Postawa reprezentacji Maroka to jedna z największych sensacji już nie tylko podczas mistrzostw świata w Katarze, ale w całej historii mundiali. Afryka po raz pierwszy doczekała się przedstawiciela w półfinałach, a to wcale nie musi być koniec tej pięknej historii. Walid Regragui sprawił, że Lwy Atlasu grają wyrachowany futbol, w którym wszystko co najlepsze rozpoczyna się od kompaktowej defensywy.

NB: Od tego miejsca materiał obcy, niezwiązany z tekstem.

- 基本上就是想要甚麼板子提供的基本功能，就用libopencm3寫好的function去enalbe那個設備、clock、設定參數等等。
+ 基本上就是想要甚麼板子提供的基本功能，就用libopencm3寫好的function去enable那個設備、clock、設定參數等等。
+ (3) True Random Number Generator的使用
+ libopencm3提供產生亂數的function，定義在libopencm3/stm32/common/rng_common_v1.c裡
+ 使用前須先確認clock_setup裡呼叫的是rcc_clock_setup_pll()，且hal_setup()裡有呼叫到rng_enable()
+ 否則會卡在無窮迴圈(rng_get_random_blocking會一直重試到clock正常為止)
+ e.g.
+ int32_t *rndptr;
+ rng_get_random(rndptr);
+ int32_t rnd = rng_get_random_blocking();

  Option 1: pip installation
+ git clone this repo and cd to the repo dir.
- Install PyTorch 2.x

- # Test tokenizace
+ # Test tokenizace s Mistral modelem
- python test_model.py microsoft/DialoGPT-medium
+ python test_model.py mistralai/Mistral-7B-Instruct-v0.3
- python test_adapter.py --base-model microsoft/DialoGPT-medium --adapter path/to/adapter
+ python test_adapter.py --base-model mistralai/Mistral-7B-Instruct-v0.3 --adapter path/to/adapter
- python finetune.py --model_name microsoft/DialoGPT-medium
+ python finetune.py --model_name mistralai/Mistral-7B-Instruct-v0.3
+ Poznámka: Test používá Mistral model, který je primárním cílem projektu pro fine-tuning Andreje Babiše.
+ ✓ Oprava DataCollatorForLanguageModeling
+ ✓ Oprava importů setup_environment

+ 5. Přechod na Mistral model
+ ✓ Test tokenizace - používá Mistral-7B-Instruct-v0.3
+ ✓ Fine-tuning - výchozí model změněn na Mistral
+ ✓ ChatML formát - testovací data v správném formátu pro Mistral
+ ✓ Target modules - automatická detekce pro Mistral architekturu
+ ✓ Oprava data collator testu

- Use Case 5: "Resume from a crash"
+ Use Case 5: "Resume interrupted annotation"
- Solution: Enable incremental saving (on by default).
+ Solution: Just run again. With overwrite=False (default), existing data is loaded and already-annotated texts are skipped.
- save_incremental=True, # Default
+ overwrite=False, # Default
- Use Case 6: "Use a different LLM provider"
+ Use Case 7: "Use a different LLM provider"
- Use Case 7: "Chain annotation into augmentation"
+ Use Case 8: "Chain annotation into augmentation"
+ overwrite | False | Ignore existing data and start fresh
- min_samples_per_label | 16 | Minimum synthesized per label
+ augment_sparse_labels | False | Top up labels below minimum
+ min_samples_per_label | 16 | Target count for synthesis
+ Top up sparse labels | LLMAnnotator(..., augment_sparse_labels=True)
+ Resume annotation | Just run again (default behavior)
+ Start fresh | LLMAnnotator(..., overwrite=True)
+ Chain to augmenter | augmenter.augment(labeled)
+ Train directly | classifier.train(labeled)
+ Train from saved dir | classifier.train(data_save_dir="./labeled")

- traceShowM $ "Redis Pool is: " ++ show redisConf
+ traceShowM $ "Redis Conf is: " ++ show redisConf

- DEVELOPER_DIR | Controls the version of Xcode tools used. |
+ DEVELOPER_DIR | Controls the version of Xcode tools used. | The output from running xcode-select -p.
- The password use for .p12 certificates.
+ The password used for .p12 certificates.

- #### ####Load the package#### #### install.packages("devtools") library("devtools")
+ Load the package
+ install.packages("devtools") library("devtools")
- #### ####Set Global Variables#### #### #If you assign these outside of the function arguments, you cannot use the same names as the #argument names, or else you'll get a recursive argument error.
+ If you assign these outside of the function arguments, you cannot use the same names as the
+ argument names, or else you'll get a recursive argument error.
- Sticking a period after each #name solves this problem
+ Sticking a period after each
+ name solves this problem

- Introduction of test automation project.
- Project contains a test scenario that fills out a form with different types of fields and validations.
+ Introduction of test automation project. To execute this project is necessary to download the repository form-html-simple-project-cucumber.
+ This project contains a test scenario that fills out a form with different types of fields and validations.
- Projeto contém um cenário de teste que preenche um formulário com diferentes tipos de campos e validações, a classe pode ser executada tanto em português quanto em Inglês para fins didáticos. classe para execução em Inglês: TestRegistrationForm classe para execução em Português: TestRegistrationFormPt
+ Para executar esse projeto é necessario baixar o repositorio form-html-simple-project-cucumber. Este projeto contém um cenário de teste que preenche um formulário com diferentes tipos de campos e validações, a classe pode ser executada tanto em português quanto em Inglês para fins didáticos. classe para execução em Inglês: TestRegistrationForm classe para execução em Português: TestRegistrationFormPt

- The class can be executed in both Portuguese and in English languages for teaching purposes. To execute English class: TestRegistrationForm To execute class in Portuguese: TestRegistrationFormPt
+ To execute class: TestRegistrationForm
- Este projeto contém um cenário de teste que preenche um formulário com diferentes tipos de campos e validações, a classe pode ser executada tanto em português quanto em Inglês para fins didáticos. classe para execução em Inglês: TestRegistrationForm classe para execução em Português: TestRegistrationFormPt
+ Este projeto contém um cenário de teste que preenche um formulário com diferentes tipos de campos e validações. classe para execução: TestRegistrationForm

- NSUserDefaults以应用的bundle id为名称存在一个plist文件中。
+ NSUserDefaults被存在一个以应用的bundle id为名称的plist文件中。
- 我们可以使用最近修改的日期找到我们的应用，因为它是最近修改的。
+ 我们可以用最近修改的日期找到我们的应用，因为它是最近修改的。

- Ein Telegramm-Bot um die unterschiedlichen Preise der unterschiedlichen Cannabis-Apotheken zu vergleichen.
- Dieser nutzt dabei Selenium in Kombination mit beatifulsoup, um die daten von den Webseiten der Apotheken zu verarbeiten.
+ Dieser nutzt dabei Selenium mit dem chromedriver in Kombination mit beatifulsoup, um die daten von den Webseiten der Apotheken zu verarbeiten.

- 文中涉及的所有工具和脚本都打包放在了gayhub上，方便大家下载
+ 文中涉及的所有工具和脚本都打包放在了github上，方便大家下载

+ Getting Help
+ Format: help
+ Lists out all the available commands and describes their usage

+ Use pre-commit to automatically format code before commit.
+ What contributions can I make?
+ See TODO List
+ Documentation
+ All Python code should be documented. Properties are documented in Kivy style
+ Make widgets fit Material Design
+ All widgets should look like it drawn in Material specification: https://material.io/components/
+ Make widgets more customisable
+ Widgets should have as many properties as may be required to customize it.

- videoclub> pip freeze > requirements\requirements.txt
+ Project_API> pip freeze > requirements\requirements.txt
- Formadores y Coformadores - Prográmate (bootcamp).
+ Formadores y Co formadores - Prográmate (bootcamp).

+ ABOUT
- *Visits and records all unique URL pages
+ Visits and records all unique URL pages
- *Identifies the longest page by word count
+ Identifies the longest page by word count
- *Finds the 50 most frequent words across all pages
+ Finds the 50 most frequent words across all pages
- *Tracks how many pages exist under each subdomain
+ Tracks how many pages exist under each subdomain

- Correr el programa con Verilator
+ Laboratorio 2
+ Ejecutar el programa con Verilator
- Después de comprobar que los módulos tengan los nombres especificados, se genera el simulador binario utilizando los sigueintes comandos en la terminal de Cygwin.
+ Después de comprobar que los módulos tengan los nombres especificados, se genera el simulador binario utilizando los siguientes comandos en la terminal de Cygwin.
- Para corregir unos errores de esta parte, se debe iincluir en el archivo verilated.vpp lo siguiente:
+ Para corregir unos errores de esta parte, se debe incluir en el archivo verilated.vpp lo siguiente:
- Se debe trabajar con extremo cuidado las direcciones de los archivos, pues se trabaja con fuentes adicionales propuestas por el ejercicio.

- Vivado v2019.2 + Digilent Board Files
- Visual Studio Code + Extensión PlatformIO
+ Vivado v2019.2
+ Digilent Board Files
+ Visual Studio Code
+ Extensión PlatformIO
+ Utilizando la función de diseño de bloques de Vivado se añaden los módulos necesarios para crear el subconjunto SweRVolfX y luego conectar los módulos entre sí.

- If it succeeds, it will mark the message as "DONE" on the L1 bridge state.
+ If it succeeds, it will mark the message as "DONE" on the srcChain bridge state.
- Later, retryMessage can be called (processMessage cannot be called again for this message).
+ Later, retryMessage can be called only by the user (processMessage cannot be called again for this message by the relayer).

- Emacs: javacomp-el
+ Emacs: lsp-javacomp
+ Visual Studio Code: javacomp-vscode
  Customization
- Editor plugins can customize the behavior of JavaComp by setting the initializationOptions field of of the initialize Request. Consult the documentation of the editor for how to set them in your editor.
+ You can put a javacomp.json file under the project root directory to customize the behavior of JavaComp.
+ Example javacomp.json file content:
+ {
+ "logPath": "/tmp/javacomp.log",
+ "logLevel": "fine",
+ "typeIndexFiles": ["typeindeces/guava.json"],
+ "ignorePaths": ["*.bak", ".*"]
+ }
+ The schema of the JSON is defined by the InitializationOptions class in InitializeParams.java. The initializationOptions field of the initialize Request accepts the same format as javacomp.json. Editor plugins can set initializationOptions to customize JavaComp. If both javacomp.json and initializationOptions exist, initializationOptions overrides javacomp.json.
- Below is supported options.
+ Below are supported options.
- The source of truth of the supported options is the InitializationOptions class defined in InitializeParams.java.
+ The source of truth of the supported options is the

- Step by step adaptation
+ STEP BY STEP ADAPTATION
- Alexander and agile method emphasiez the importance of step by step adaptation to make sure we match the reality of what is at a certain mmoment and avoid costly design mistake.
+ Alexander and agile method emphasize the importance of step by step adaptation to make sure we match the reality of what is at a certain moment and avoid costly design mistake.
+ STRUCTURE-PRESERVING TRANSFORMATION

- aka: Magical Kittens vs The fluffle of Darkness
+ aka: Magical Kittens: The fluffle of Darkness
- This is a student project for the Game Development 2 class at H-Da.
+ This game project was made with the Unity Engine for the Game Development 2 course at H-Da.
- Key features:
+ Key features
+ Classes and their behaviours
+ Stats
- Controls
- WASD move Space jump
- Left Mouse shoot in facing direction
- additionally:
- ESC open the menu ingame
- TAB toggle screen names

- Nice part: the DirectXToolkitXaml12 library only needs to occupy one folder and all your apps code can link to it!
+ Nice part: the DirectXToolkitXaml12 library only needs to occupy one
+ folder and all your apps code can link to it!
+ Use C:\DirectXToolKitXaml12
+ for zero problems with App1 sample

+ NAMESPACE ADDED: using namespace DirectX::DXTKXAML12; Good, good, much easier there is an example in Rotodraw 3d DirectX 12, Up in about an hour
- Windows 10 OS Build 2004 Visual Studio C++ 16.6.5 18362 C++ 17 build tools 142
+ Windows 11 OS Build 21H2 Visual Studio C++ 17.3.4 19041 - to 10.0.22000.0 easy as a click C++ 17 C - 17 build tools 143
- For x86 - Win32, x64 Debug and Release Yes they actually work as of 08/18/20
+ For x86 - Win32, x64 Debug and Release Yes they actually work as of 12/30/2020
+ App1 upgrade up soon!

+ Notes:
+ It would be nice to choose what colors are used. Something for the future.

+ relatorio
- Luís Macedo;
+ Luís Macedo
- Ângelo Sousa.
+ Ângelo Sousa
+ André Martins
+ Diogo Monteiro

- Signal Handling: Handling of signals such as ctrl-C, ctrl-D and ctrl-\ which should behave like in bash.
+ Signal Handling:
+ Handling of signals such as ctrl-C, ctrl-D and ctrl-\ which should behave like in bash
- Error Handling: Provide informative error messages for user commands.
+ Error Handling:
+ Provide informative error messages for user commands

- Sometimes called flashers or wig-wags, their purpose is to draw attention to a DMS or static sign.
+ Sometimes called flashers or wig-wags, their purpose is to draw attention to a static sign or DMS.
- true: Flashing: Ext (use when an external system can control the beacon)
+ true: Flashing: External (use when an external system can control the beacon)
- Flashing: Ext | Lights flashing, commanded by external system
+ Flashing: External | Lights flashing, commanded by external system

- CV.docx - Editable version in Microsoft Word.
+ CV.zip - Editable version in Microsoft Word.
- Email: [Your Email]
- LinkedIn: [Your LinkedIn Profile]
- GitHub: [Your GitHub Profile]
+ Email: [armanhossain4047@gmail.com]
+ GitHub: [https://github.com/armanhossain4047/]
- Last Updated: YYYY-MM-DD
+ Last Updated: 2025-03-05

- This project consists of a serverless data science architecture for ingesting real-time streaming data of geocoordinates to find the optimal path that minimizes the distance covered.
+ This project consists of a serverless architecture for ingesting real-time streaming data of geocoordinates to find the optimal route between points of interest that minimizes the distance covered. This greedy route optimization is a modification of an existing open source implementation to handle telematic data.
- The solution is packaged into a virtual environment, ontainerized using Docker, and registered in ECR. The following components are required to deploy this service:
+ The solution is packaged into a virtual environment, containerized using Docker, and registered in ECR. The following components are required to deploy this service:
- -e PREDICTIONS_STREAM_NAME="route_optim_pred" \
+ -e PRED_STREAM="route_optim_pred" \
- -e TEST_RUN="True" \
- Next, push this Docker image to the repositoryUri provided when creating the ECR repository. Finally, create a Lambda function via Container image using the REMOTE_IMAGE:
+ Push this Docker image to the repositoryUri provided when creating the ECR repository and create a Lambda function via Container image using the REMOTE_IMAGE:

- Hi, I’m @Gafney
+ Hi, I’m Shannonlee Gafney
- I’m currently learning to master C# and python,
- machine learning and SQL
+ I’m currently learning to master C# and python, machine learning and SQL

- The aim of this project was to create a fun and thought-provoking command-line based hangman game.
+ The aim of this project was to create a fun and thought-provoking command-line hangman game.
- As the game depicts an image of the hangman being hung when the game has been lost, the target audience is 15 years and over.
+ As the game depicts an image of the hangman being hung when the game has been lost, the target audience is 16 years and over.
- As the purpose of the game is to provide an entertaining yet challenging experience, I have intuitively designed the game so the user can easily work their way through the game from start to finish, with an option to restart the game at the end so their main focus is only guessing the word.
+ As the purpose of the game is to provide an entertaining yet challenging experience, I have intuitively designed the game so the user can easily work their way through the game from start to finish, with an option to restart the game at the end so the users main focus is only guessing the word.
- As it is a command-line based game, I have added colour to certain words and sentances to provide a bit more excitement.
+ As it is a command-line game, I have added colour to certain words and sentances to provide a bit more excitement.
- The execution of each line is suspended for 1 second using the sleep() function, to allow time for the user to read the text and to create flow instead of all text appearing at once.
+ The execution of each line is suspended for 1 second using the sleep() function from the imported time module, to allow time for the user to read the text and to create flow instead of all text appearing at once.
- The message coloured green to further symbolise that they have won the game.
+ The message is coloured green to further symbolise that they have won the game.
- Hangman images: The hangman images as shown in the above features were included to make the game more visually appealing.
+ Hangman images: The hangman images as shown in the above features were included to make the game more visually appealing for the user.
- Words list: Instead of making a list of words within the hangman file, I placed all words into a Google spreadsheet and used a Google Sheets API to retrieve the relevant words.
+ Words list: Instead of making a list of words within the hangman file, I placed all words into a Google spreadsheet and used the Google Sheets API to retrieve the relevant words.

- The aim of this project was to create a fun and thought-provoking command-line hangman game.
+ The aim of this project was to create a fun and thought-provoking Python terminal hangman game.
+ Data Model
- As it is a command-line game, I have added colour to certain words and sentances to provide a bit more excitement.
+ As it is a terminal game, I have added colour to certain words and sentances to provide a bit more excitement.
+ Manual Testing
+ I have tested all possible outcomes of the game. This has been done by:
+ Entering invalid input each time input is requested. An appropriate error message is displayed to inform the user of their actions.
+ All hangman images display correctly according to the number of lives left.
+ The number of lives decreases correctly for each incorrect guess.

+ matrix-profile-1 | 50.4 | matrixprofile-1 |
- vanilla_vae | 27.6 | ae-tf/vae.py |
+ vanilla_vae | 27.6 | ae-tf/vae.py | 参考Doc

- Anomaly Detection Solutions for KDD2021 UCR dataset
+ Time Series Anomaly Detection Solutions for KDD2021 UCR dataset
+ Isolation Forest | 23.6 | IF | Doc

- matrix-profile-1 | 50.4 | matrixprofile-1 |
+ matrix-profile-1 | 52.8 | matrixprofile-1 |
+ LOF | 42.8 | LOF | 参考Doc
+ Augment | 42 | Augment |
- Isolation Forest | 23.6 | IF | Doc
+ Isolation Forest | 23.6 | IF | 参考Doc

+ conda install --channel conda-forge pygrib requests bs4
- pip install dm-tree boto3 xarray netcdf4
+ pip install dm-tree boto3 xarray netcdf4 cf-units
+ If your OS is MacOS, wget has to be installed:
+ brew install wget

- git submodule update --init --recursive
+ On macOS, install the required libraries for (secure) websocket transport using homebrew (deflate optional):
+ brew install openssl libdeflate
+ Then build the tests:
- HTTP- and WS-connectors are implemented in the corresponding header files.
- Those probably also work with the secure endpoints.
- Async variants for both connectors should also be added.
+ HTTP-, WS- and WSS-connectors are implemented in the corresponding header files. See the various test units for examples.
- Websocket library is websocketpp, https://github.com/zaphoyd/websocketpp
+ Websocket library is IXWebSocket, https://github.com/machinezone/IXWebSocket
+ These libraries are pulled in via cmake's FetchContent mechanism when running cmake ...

W drodze do półfinału Marokańczycy ustanowili zresztą więcej rekordów. Eliminując w 1/8 finału po rzutach karnych Hiszpanię wygrali serię "jedenastek" jako pierwszy przedstawiciel swojego kontynentu. W pięciu dotychczasowych meczach stracili tylko jednego gola w podstawowym czasie – było to zresztą samobójcze trafienie w ostatnim meczu grupowym z Kanadą (2:1). Ten gol to... jedyna stracona bramka za kadencji obecnego selekcjonera!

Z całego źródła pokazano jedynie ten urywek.